Do you remember tricking out your Myspace profile with purple flaming wallpaper and deciding which of your friends would make your top eight? Or, creating that super-secret circle in Google+? Were you one of those people sending a “yo” to everyone you knew, a few summers ago?
There are loads of social networks out there, with new ones popping up all the time — each attempting to be the next big thing. The problem is that social media trends come and go, and popularity is never guaranteed. But there are a few sites that are hanging around way past their expiration dates. When Facebook, Twitter, Instagram, and Snapchat dominate the social scene, we wonder how these five particular social networks continue to hang on.
When it launched in 2011, people thought Google+ would be a Facebook killer. In this social network, you’d create different circles for all of the various friends in your life. Alas, Google+ never came to be a full-fledged competitor to, well, anything.
While there are billions of Google accounts, the number of active Google+ users is likely far less (everyone who signs up for a Google account also receives a Google+ account). A 2014 report from Stone Temple Consulting placed the number of active users at around 100 million, and the number of users posting frequently over a one-month period was even less, at 3.5 million. Compare that to Facebook, which claims 2 billion active users per month.
Google+ is the latest in a series of tried and failed social media sites for Google. Orkut, Google’s earliest social media site where users could rate you (on a scale of 1-10) based on coolness, sexiness, and trustworthiness, closed up shop in 2014. Google Wave, the short-lived social media site that did just about everything, lasted just a few years before it was replaced with Google+. But Google, so far, is keeping Google+ going. We hope the company either transform the network into something awesome, or, like Orkut and Wave, just put it out of its misery.
Do you know anyone who still uses Path? Rephrase: Do you know anyone who even uses Path? The site originally launched in 2010, positioning itself as a companion to other social media sites, like Facebook. Path originally limited your social network to 50 friends, with the thinking that you’d share more personal information within a smaller group. The site eventually raised the friends limit to 150, before removing it entirely.
Because Path wanted people to divulge personal information, users were shocked to learn that the company was accessing and storing phone contacts without permission. After apologizing for the practice, the site was hit again in 2013 for storing data from underage users. After its privacy snafus, the FTC fined the company $800,000 and required the site to have its privacy practices review bi-annually until 2033. If the latest numbers are accurate, Path has less than 5 million active users.
Dubbed “Twitter for Racists,” Gab was launched in 2016 as a social network that eschewed “the entirely left-leaning Big Social monopoly.” Gab, which looks very similar to Twitter, allows users to send updates without having to worry about being suspended for hate speech — and that is troublesome for many obvious reasons.

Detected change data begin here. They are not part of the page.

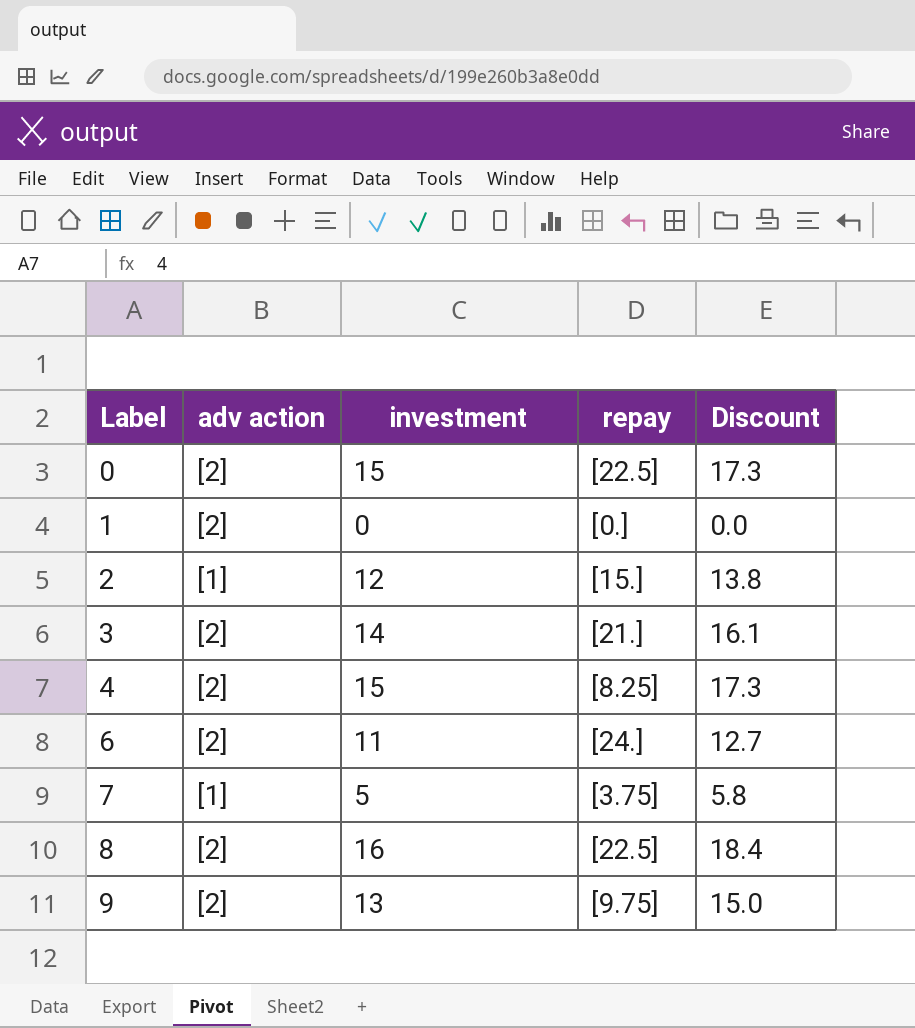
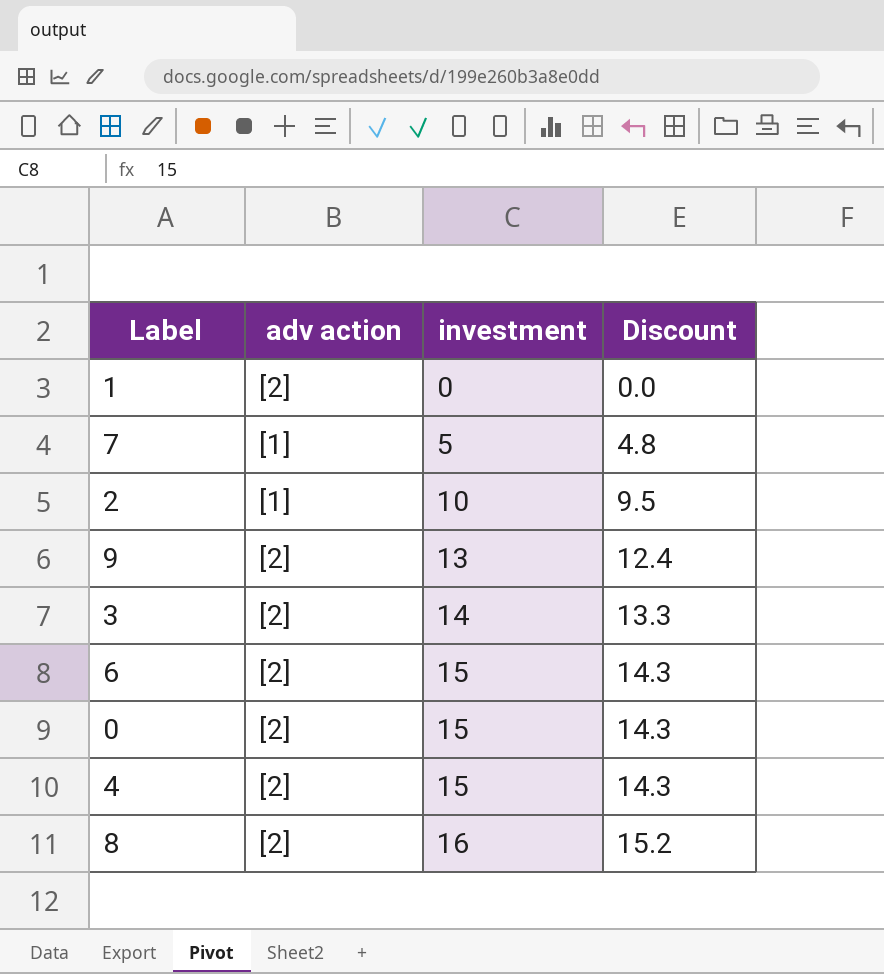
row order: Label ascending -> investment ascending
column repay | position: 4 -> none
column Discount | formula: [investment] * 1.15 -> [investment] * 0.95
2 | investment: 12 -> 10
6 | investment: 11 -> 15

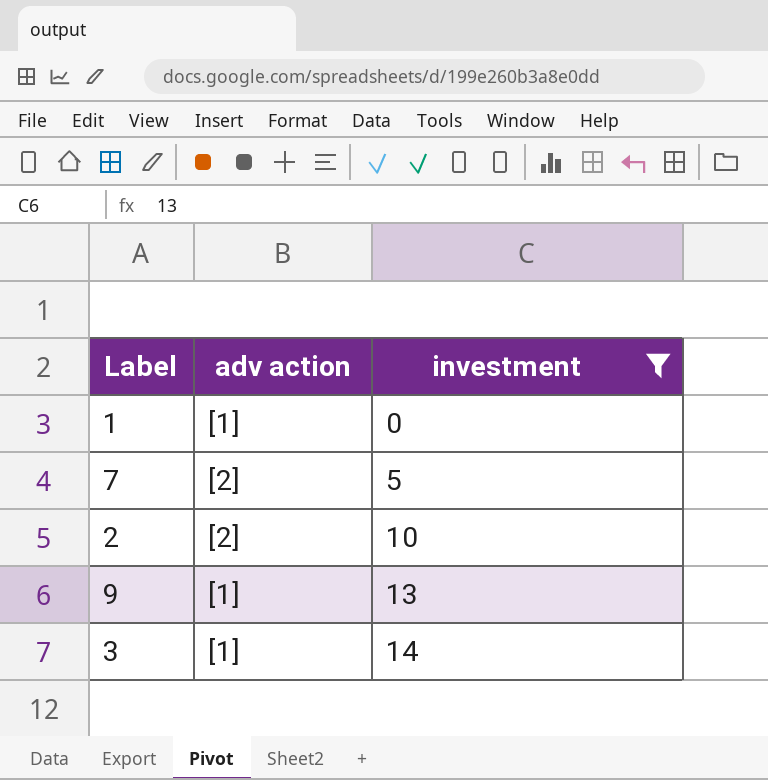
filter: none -> investment <= 14
column Discount | formula: [investment] * 0.95 -> none
1 | adv action: [2] -> [1]
7 | adv action: [1] -> [2]
2 | adv action: [1] -> [2]
9 | adv action: [2] -> [1]
3 | adv action: [2] -> [1]

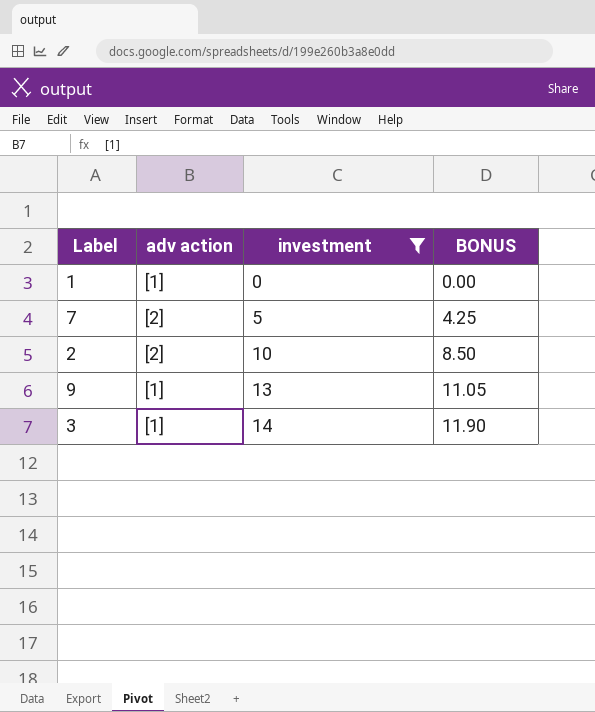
column BONUS | formula: none -> [investment] * 0.85

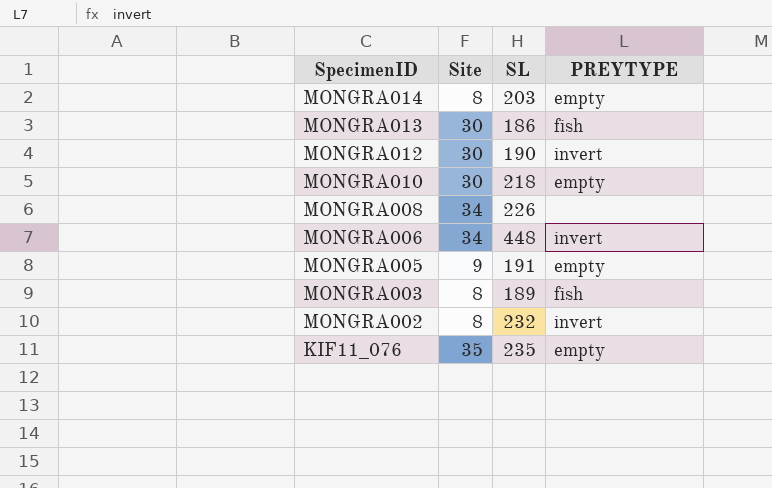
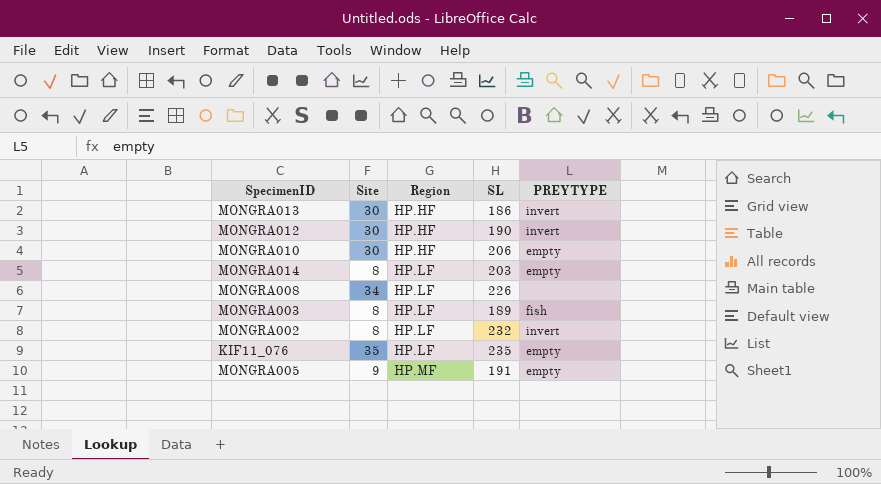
row order: SpecimenID descending -> Region ascending
column Region | position: none -> 3
row MONGRA006: 34 | 448 | invert -> none
MONGRA013 | PREYTYPE: fish -> invert
MONGRA010 | SL: 218 -> 206

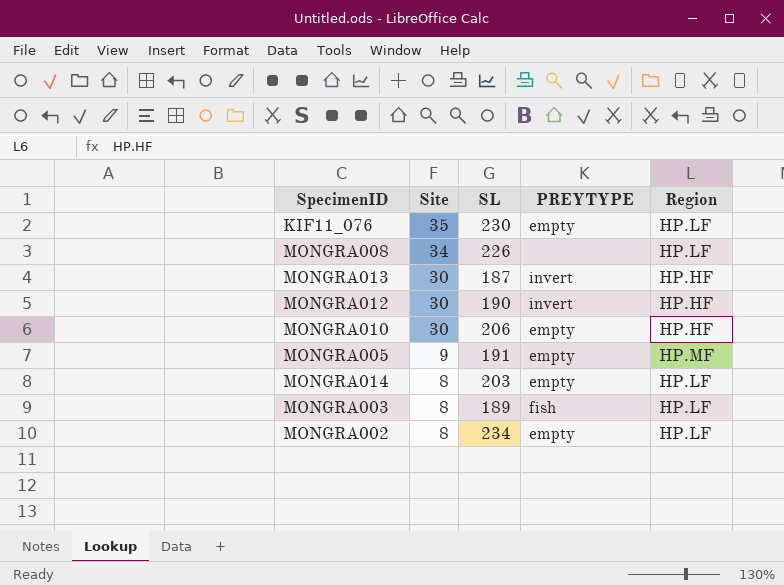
row order: Region ascending -> Site descending
column Region | position: 3 -> 5
KIF11_076 | SL: 235 -> 230
MONGRA013 | SL: 186 -> 187
MONGRA002 | SL: 232 -> 234
MONGRA002 | PREYTYPE: invert -> empty

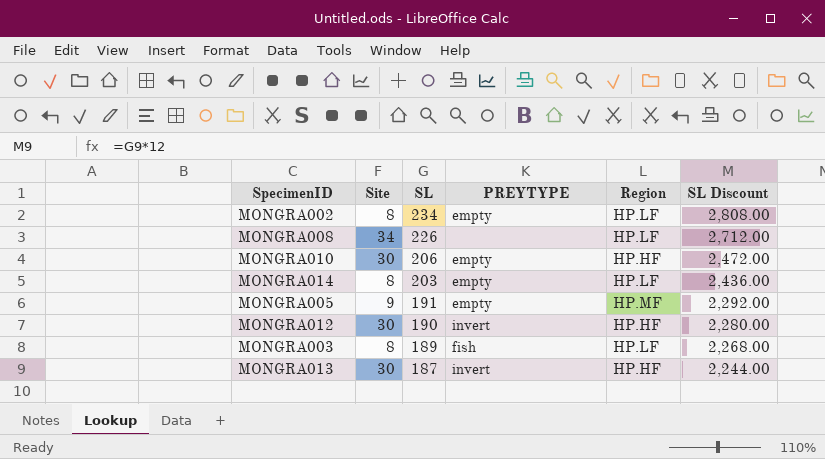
row order: Site descending -> SL descending
column SL Discount | formula: none -> [SL] * 12
row KIF11_076: 35 | 230 | empty | HP.LF -> none

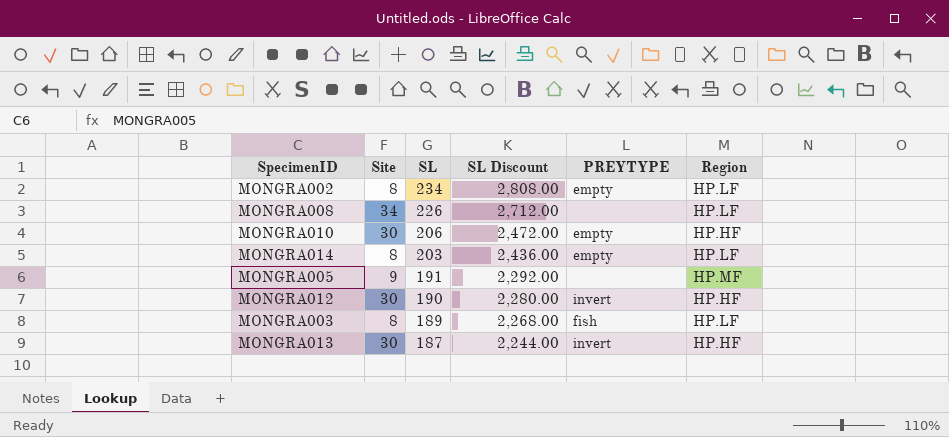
column SL Discount | position: 6 -> 4
MONGRA005 | PREYTYPE: empty -> none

Featuring controversial personas like Tila Tequila and Milo Yiannopoulos, Gab currently has over 225,000 users, with some opting to pay for premium features that help keep the site ad-free. It’s not a big group, but it’s loyal. Since Apple never allowed Gab to put an app in the iOS store, and Google pulled the Android app from Google Play Store, users have to rely primarily on its web-based sites. In September 2017, Gab’s registrar said it would seize its domain due to threats of violence from a user, according to Business Insider. However, an anonymous registrar took over hosting responsibilities.

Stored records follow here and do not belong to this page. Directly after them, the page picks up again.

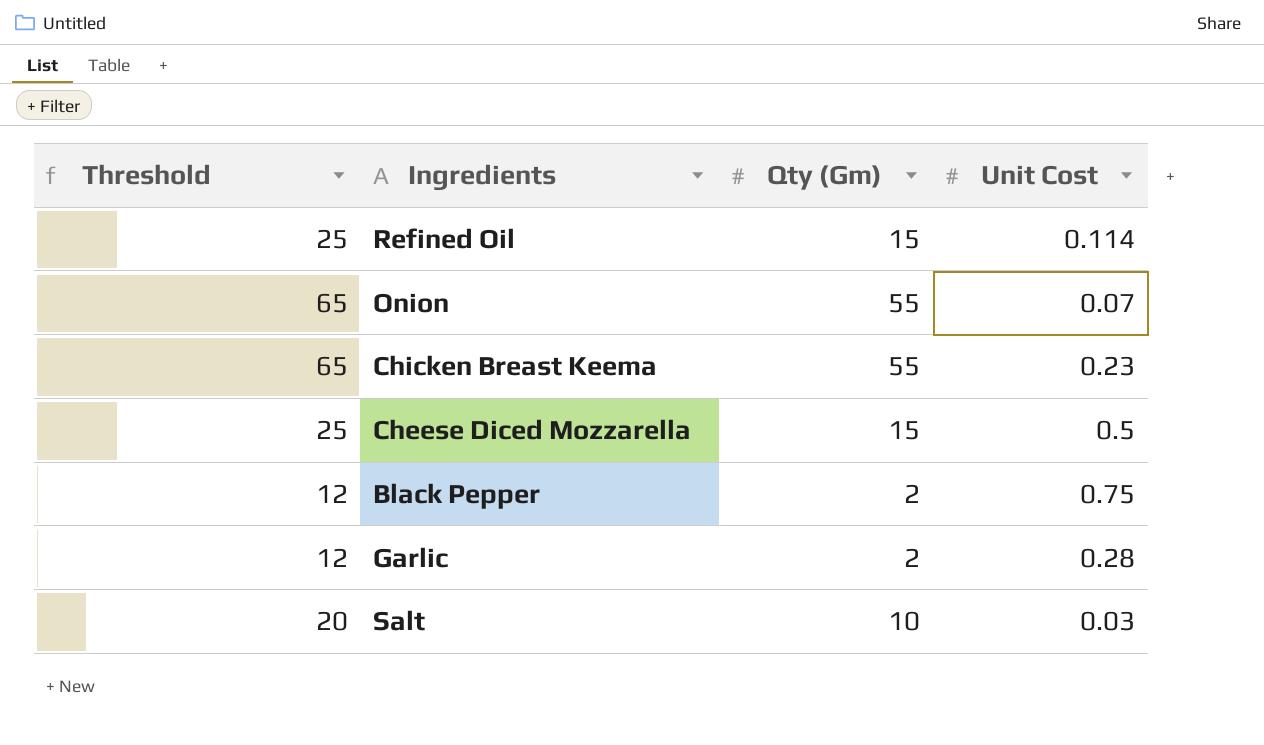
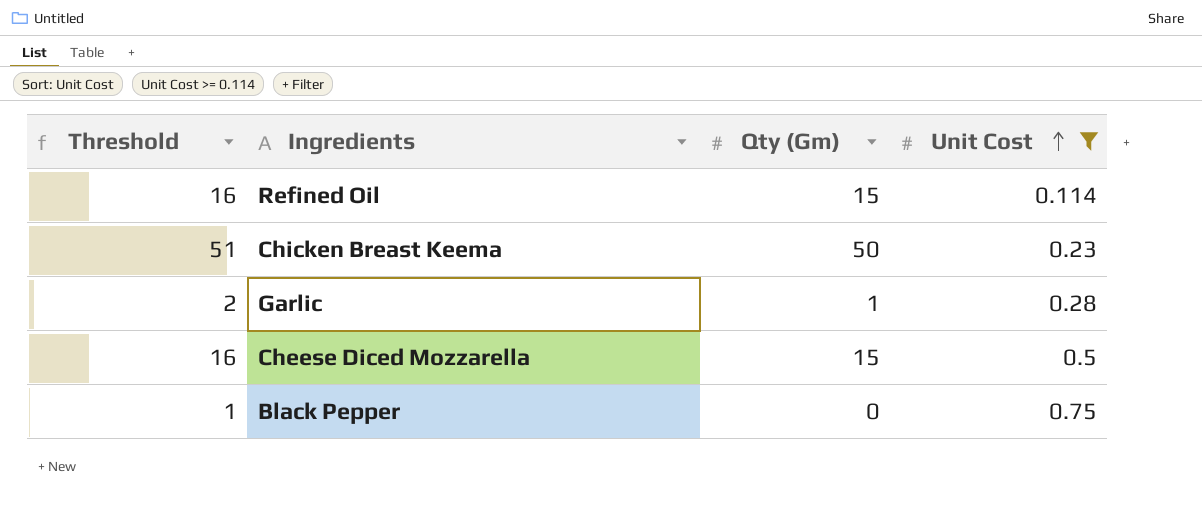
filter: none -> Unit Cost >= 0.114
row order: none -> Unit Cost ascending
column Threshold | formula: [Qty (Gm)] + 10 -> [Qty (Gm)] + 1
Chicken Breast Keema | Qty (Gm): 55 -> 50
Garlic | Qty (Gm): 2 -> 1
Black Pepper | Qty (Gm): 2 -> 0

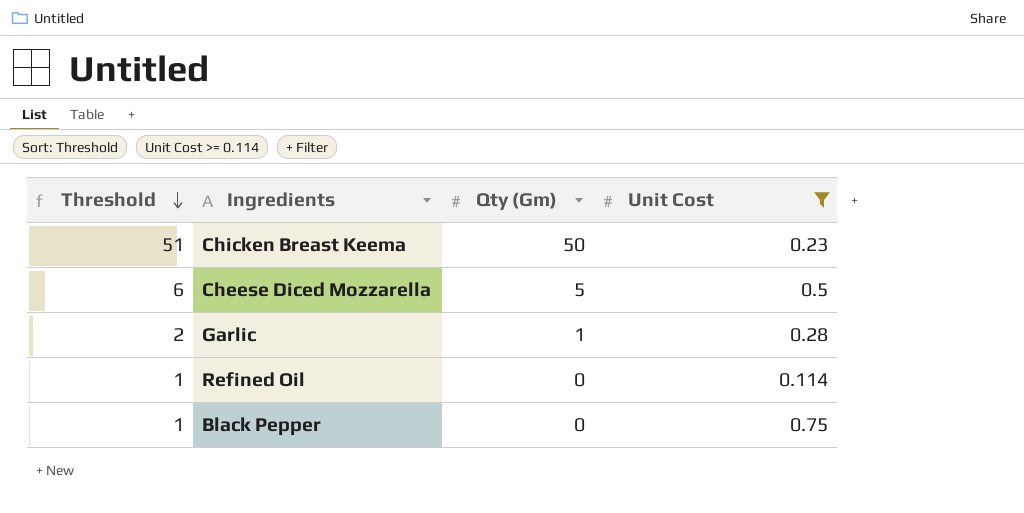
row order: Unit Cost ascending -> Threshold descending
Cheese Diced Mozzarella | Threshold: 16 -> 6
Cheese Diced Mozzarella | Qty (Gm): 15 -> 5
Refined Oil | Threshold: 16 -> 1
Refined Oil | Qty (Gm): 15 -> 0

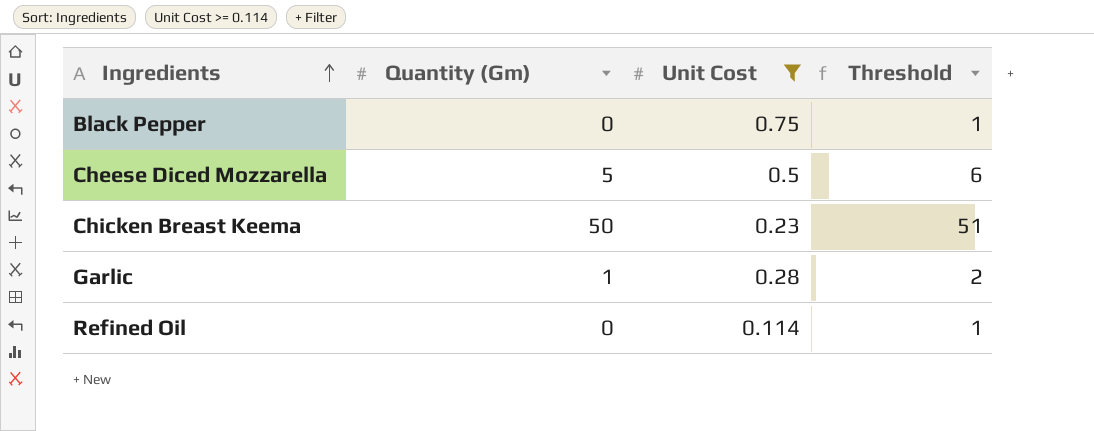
row order: Threshold descending -> Ingredients ascending
column name: Qty (Gm) -> Quantity (Gm)
column Threshold | position: 1 -> 4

Before Facebook, there was Myspace. Once upon a time, it was the biggest social media platform in the world. The site allowed users to create highly customized pages — replete with flashy gifs and background music — where you could muse about all of your personal struggles via the built-in blog.

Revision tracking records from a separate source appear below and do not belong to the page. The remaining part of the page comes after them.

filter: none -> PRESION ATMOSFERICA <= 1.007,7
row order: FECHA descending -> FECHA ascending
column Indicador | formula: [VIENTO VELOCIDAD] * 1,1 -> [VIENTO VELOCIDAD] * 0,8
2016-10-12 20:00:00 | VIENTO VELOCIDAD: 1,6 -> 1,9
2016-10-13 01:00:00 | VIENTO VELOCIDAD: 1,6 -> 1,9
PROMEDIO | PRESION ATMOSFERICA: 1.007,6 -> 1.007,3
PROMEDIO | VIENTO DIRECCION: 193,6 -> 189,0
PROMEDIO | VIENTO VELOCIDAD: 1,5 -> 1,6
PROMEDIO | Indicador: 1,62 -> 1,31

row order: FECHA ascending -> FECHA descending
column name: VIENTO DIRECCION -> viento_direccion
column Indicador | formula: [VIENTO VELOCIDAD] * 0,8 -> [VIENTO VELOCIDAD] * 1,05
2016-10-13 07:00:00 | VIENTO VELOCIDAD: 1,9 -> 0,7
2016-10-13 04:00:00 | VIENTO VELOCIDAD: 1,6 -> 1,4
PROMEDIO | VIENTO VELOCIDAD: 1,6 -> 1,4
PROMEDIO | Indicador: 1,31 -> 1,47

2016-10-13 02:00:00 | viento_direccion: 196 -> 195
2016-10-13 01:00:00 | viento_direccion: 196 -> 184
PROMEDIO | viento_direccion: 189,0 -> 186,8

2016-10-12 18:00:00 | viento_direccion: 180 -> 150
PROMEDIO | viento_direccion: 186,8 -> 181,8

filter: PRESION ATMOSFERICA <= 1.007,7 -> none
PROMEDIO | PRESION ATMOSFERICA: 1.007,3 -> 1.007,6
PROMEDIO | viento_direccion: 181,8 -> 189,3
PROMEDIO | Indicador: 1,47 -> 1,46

Launched in 2003 as a competitor to Friendster, Myspace spent nearly a decade as the top social media site in the world. According to Sean Percival, former VP of online marketing for Myspace, the site was actually launched as an ecommerce company to sell “junk” like diet pills and cheap toys to its users.
The Myspace that exists today is nothing like the original. Once users jumped to Facebook and other social media sites, Myspace went through multiple rebrandings and owners. The site is currently a social media network that focuses on music and culture, although with 15 million monthly visitors, we aren’t sure how influential it is.
Originally launched on April Fool’s Day in 2014, Yo seems to be a total joke. It serves just one purpose: it allows you to send a “yo” to other users on the network.
Fascination with the app dwindled quickly after its launch. It didn’t help that it was plagued with serious security issues. After several updates, users can now send location pins, links, and even photos, but almost every social network lets you do that. Since it launched, Yo has been downloaded over 3 million times, with more than 100 million “yos” sent — a far cry from the billions of users of other social networks.